Try it:
Please transcribe the listing that follows exactly; images are to be excluded.

▼▼▼

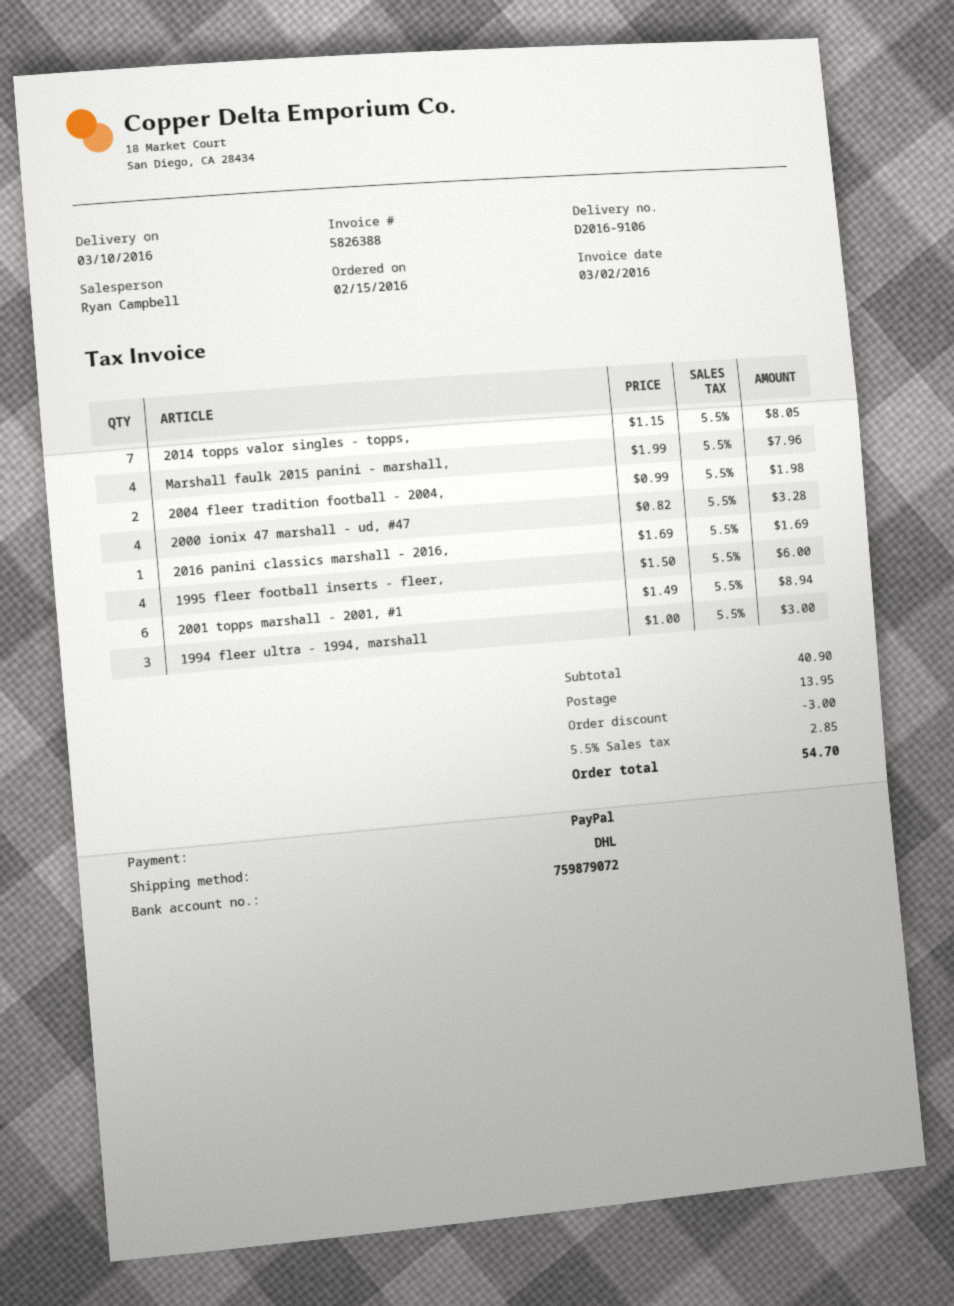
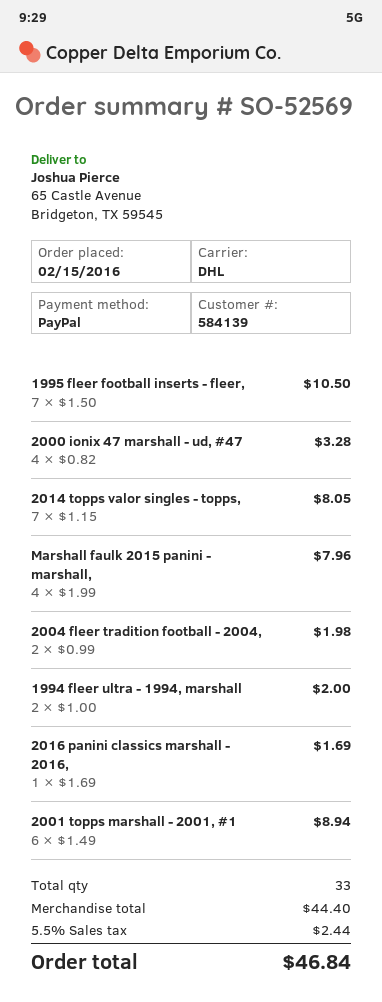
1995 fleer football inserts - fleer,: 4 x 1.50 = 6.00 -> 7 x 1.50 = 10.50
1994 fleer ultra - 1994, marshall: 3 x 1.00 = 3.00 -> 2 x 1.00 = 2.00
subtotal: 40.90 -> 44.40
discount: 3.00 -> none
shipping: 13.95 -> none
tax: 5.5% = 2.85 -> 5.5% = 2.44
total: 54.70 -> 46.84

▲▲▲

Finished task:
1995 fleer football inserts - fleer,: 4 x 1.50 = 6.00 -> 7 x 1.50 = 10.50
1994 fleer ultra - 1994, marshall: 3 x 1.00 = 3.00 -> 2 x 1.00 = 2.00
subtotal: 40.90 -> 44.40
discount: 3.00 -> none
shipping: 13.95 -> none
tax: 5.5% = 2.85 -> 5.5% = 2.44
total: 54.70 -> 46.84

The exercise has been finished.